Het standpunt van veroordeelde en de verdediging
De veroordeelde heeft ter zitting aangegeven dat de reclassering hem geen kans gunt en dat hij niet mee wil werken aan begeleid wonen.
De raadsman heeft primair bepleit het openbaar ministerie niet-ontvankelijk te verklaren. Hij heeft daartoe aangevoerd het onbegrijpelijk te vinden dat het openbaar ministerie een vordering heeft ingediend, terwijl de einddatum van de detentie van veroordeelde pas in februari 2022 is en niet in augustus 2021. Subsidiair heeft de raadsman verzocht de vordering af te wijzen, gelet op de duur van de v.i.. De raadsman vraagt zich af wat er mee bereikt wordt om veroordeelde de 117 dagen van de v.i. uit te laten zitten. Het gaat veel beter met veroordeelde en hij kan na zijn detentie bij zijn vriendin terecht. Meer subsidiair vraagt de raadsman de rechtbank om op dit moment nog geen beslissing op de vordering v.i. te nemen en om die reden de vordering af te wijzen.

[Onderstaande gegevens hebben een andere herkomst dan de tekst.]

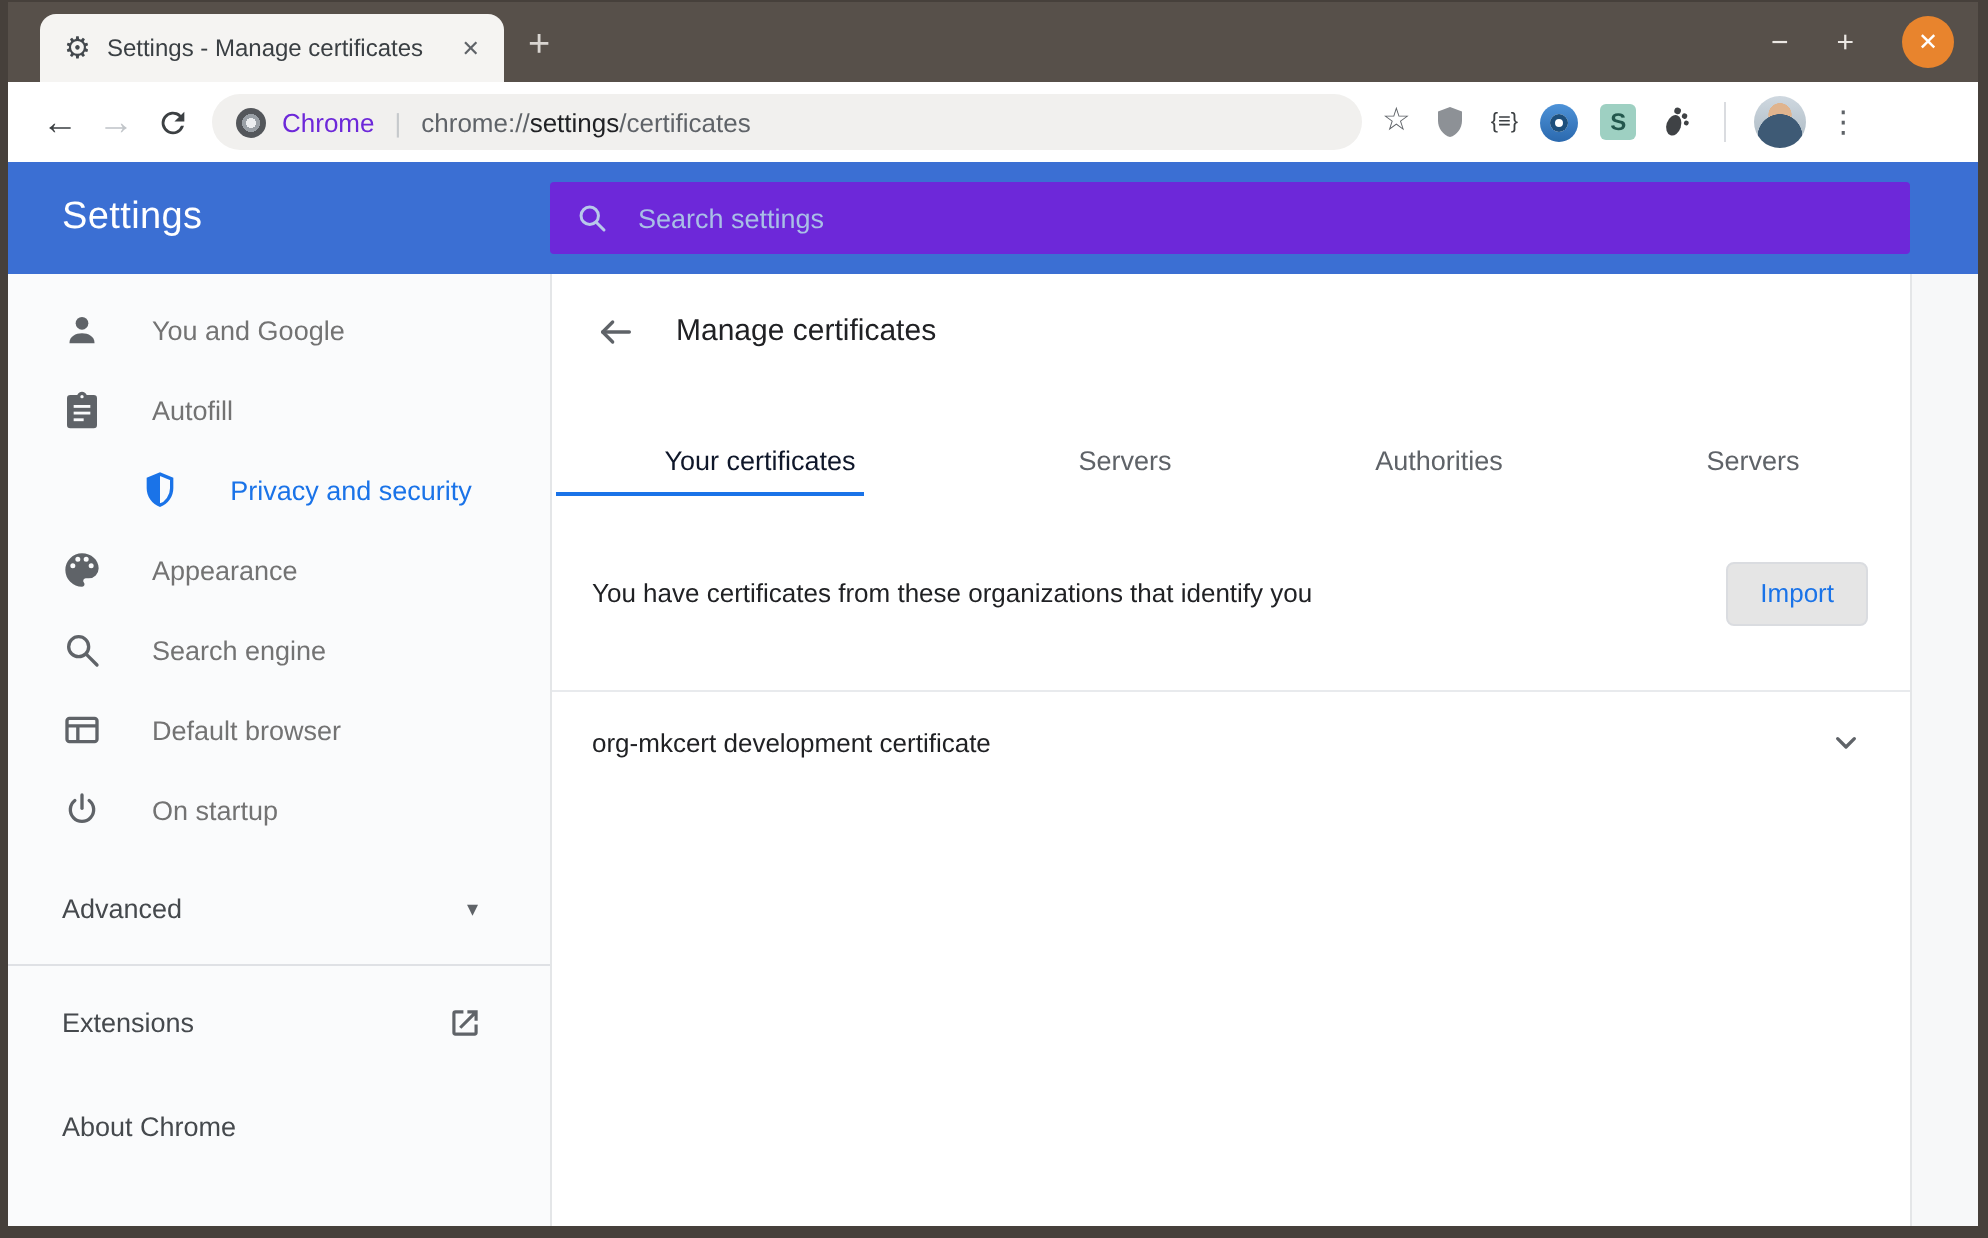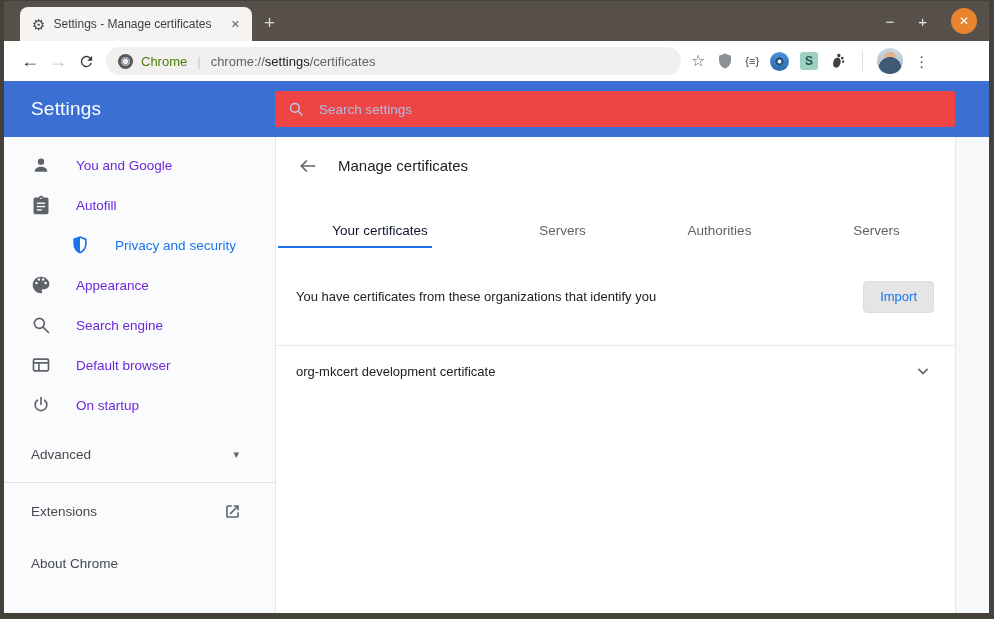--- a/index.html
+++ b/index.html
@@ -19,48 +19,48 @@
   .closebtn{width:26px;height:26px;border-radius:50%;background:#e8842d;color:#fff;font-size:12px;font-weight:bold;display:flex;align-items:center;justify-content:center;}
 
   
   .toolbar{height:40px;background:#fff;display:flex;align-items:center;padding:0 10px 0 12px;flex:none;}
   .navbtn{width:28px;text-align:center;font-size:18px;line-height:1;color:#3c4043;flex:none;}
   .navbtn.disabled{color:#c1c5c9;}
   .reload-ic{width:28px;display:flex;justify-content:center;flex:none;}
   .omnibox{flex:1;height:28px;background:#f1f0ee;border-radius:14px;margin:0 10px 0 6px;display:flex;align-items:center;padding:0 12px;gap:8px;min-width:0;max-width:575px;}
   .chrome-logo{width:15px;height:15px;border-radius:50%;flex:none;
     background:radial-gradient(circle at 50% 50%, #eceef0 0 2.5px, #9aa0a6 2.5px 4.5px, #54575b 4.5px);}
-  .site-label{font-size:13px;color:#4d7c0f;}
+  .site-label{font-size:13px;color:#6d28d9;}
   .url-sep{color:#c6c9cc;font-size:13px;margin:0 2px;}
   .url{font-size:13px;color:#5f6368;white-space:nowrap;overflow:hidden;}
   .url .host{color:#202124;}
   .tb-icons{display:flex;align-items:center;gap:11px;flex:none;}
   .star{font-size:16px;color:#5f6368;line-height:1;}
   .ext-json{font-size:11px;color:#3c4043;letter-spacing:0;}
   .ext-eye{width:19px;height:19px;border-radius:50%;background:linear-gradient(#4d92d8,#2b69ae);position:relative;}
   .ext-eye::after{content:"";position:absolute;left:5px;top:5px;width:9px;height:9px;border-radius:50%;background:#fff;box-shadow:inset 0 0 0 2.5px #1d4f7c;}
   .ext-s{width:18px;height:18px;border-radius:3px;background:#9ed0c2;color:#23574d;font-size:12px;font-weight:bold;display:flex;align-items:center;justify-content:center;}
   .tb-sep{width:1px;height:20px;background:#dadce0;margin:0 3px;}
   .avatar{width:26px;height:26px;border-radius:50%;flex:none;
     background:radial-gradient(circle at 50% 78%, #3e5a75 0 46%, rgba(0,0,0,0) 47%),
                radial-gradient(circle at 50% 36%, #e0b48e 0 27%, rgba(0,0,0,0) 28%),
                linear-gradient(#cfd8e0,#a8b6c0);}
   .kebab{font-size:15px;color:#5f6368;line-height:1;}
 
   
   .s-header{height:56px;background:#3b6fd3;position:relative;display:flex;align-items:center;flex:none;}
   .s-title{color:#fff;font-size:19px;margin-left:27px;letter-spacing:.2px;}
-  .s-search{position:absolute;left:271px;width:680px;top:10px;height:36px;background:#ef4444;border-radius:2px;display:flex;align-items:center;padding:0 12px;gap:12px;}
+  .s-search{position:absolute;left:271px;width:680px;top:10px;height:36px;background:#6d28d9;border-radius:2px;display:flex;align-items:center;padding:0 12px;gap:12px;}
   .s-search input{background:transparent;border:none;outline:none;color:#fff;font-size:13.5px;flex:1;font-family:inherit;}
   .s-search input::placeholder{color:#a9bfe6;}
 
   
   .content{flex:1;display:flex;min-height:0;}
   .sidebar{width:271px;flex:none;background:#fafbfc;padding-top:8px;}
-  .side-item{height:40px;display:flex;align-items:center;padding-left:27px;gap:25px;color:#6d28d9;cursor:default;}
+  .side-item{height:40px;display:flex;align-items:center;padding-left:27px;gap:25px;color:#737373;cursor:default;}
   .side-item .ic{width:20px;height:20px;color:#5f6368;flex:none;display:flex;}
   .side-item .lbl{font-size:13.5px;font-weight:500;}
   .side-item.active{color:#1967d2;justify-content:center;}
   .side-item.active .ic{color:#1a73e8;}
   .side-item.active .lbl{color:#1a73e8;}
   .adv-row{margin-top:9px;height:40px;display:flex;align-items:center;justify-content:space-between;padding:0 36px 0 27px;}
   .adv-row .lbl{font-size:13.5px;font-weight:500;color:#45494d;}
   .adv-row .caret{color:#5f6368;font-size:11px;}
   .side-div{border-top:1px solid #dfe1e5;margin:8px 0;}
   .ext-row{height:40px;display:flex;align-items:center;justify-content:space-between;padding:0 33px 0 27px;}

Het oordeel van de rechtbank
De rechtbank acht de officier van justitie ontvankelijk in de vordering, reeds omdat in overeenstemming met artikel 6:6:8, derde lid Wetboek van Strafvordering de vordering uiterlijk dertig dagen voor de v.i.-datum dient te worden ingediend. Dat aansluitend aan deze v.i.-datum veroordeelde op een andere titel gedetineerd zal blijven, leidt niet tot niet-ontvankelijkheid van het openbaar ministerie.

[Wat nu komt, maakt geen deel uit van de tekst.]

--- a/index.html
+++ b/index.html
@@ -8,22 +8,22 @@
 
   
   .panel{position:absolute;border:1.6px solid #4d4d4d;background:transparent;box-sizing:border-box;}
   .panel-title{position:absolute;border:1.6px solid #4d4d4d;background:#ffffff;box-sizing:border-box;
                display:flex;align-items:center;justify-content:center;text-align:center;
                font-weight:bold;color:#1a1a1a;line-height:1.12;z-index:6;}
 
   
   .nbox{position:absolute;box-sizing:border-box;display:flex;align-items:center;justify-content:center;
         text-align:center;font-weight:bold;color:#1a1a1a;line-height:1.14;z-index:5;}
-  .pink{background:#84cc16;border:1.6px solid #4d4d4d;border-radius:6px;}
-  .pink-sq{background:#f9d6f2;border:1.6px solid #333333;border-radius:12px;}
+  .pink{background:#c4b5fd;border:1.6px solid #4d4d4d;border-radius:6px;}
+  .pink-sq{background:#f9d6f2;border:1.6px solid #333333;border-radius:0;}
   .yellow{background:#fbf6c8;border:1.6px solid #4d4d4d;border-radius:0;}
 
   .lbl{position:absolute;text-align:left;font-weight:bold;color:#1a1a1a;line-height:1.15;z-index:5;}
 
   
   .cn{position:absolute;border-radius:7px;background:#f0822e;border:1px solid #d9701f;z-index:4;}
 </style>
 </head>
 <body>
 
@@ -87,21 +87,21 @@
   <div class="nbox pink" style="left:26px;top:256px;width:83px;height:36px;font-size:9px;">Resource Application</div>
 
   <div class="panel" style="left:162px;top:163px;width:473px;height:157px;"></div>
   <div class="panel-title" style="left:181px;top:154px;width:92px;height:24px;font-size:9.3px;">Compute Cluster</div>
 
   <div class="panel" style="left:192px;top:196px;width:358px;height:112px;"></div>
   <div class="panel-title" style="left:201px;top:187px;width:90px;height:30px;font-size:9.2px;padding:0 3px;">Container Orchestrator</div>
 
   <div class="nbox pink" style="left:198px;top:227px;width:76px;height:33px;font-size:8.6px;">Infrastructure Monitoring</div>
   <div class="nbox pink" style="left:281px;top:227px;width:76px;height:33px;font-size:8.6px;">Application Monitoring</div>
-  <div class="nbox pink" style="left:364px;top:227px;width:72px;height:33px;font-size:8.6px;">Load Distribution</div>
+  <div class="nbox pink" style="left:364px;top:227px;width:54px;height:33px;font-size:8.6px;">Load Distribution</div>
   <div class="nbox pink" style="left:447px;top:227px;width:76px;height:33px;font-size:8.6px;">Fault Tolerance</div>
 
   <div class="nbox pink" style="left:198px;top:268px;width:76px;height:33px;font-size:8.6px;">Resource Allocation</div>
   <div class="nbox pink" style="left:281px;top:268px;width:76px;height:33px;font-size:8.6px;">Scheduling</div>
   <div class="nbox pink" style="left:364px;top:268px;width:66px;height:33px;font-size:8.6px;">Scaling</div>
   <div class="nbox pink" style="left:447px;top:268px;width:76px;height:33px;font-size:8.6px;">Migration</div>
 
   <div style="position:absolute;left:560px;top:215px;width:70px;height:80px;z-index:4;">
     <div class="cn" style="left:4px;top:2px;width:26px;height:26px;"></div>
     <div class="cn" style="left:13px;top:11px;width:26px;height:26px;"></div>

Op grond van de stukken en het onderzoek ter terechtzitting is komen vast te staan dat aan de voorwaarden tot het achterwege laten of uitstellen van de voorwaardelijke invrijheidsstelling is voldaan.
Uit het rapport van de reclassering leidt de rechtbank af dat zonder het stellen van de bijzondere voorwaarde van plaatsing in een passende instelling voor begeleid wonen het recidiverisico onvoldoende kan worden ingeperkt. De veroordeelde heeft aangegeven niet mee te willen werken aan die voorwaarde. De rechtbank is met de officier van justitie van oordeel dat, gelet op de problematiek van veroordeelde en het daarmee samenhangende hoge recidiverisico, een voorwaardelijke invrijheidstelling zonder plaatsing in een passende instelling achterwege dient te blijven.

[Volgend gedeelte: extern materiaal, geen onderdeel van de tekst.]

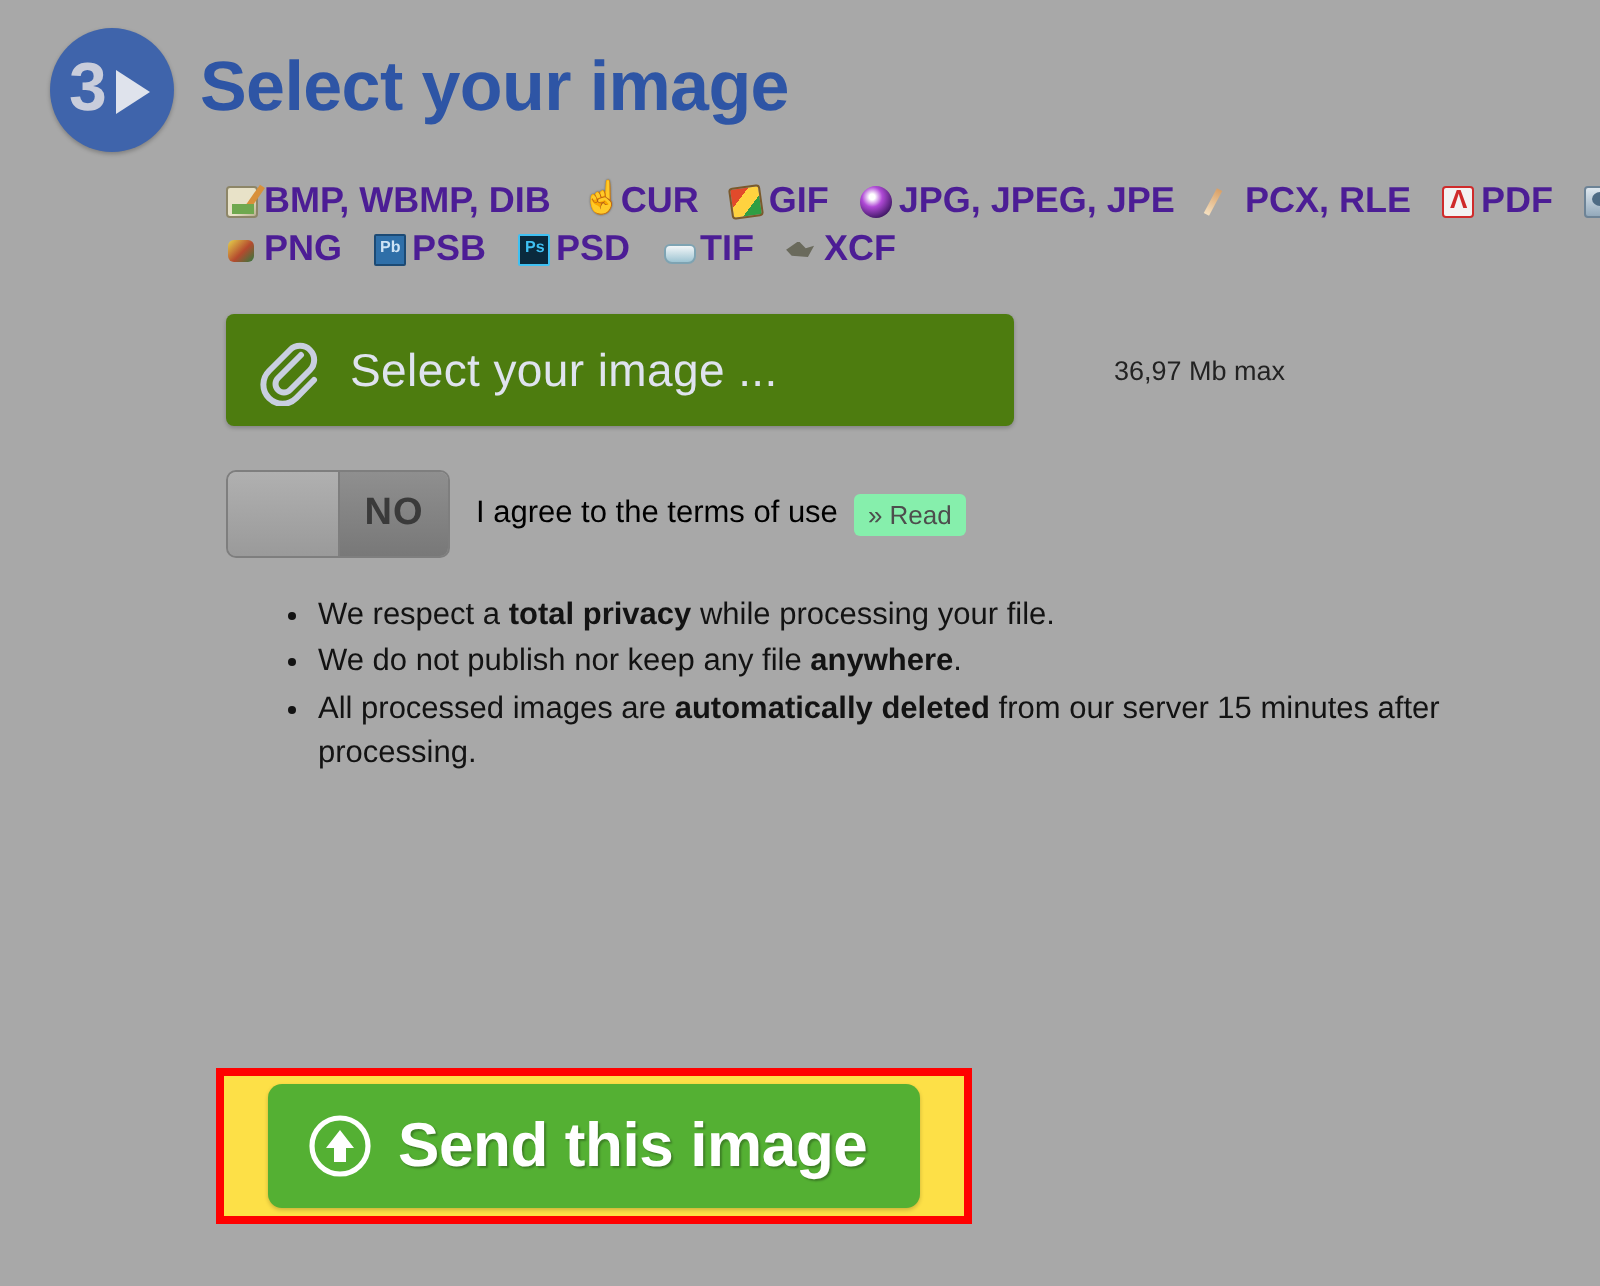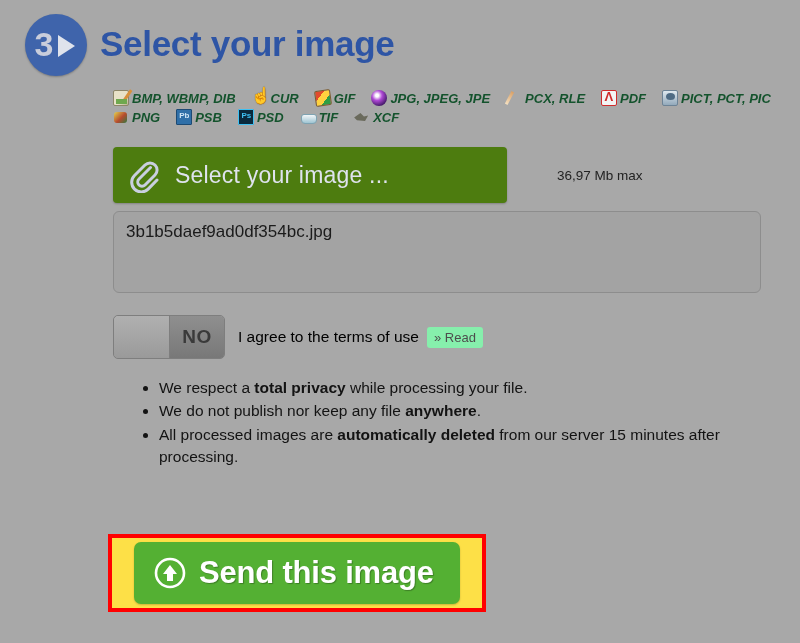--- a/index.html
+++ b/index.html
@@ -82,25 +82,24 @@
     flex-wrap: nowrap;
     margin-bottom: 3px;
   }
   .type-item {
     display: flex;
     align-items: center;
     margin-right: 16px;
     white-space: nowrap;
   }
   .type-label {
-    font-size: 13px;
-    font-weight: bold;
-    color: #14532d;
+    font-size: 18px;
+    font-weight: bold;
+    color: #4c1d95;
     margin-left: 3px;
-    font-style: italic;
   }
   .ficon {
     width: 16px; height: 16px;
     flex: 0 0 16px;
     display: inline-block;
     position: relative;
     border-radius: 2px;
   }
   
   .ico-bmp { background: linear-gradient(135deg,#e8e2c8 60%,#b9b191); border:1px solid #8d8668; }
@@ -348,23 +347,20 @@
       <span class="clip-icon">
         <svg width="36" height="36" viewBox="0 0 36 36">
           <path d="M24.5 10.5 L13 22a4.2 4.2 0 0 0 6 6 l10-10a7 7 0 0 0-10-10 L8.5 18.5a9.6 9.6 0 0 0 13.6 13.6 L31 23" fill="none" stroke="#c9cfe0" stroke-width="3" stroke-linecap="round"></path>
         </svg>
       </span>
       <span class="select-btn-label">Select your image ...</span>
     </div>
     <span class="max-size">36,97 Mb max</span>
   </div>
 
-  <div class="file-box">
-    <div class="file-name">3b1b5daef9ad0df354bc.jpg</div>
-  </div>
 
   <div class="toggle-row">
     <div class="toggle">
       <div class="toggle-track"></div>
       <div class="toggle-knob">NO</div>
     </div>
     <a class="terms-link" href="#">I agree to the terms of use</a>
     <span class="read-badge">» Read</span>
   </div>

De rechtbank zal de vordering dan ook niet afwijzen, zoals door de raadsman is bepleit.
De rechtbank acht het van belang dat veroordeelde na de einddatum van zijn detentie in februari 2022 zal worden geplaatst in een instelling voor begeleid wonen indien deze nog kan worden gevonden en veroordeelde daartoe bereid is, om de recidiverisico’s voldoende te kunnen inperken. Indien ofwel geen plaats kan worden gevonden ofwel veroordeelde niet alsnog bereid is, zal veroordeelde alsnog het resterende deel van zijn straf moeten uitzitten.
Gelet op het vorenstaande zal de voorwaardelijke invrijheidstelling worden uitgesteld voor de duur van maximaal 117 dagen of zoveel korter als mogelijk is, namelijk tot de dag van opname, indien veroordeelde binnen de genoemde periode van 117 dagen kan worden opgenomen in een instelling voor begeleid wonen.

Beslissing

De rechtbank:

Wijst de vordering toe.
Stelt de voorwaardelijke invrijheidsstelling uit tot de datum van opname van de veroordeelde in een instelling voor begeleid wonen, met dien verstande dat de maximumduur van uitstel 117 dagen bedraagt.
Deze beslissing is gegeven door mr. M.M. Spooren, voorzitter, mr. G.W.G. Wijnands en
mr. J.A.P. Senior, rechters, bijgestaan door C. Vellinga-Terpstra, griffier en uitgesproken ter openbare terechtzitting van 3 augustus 2021.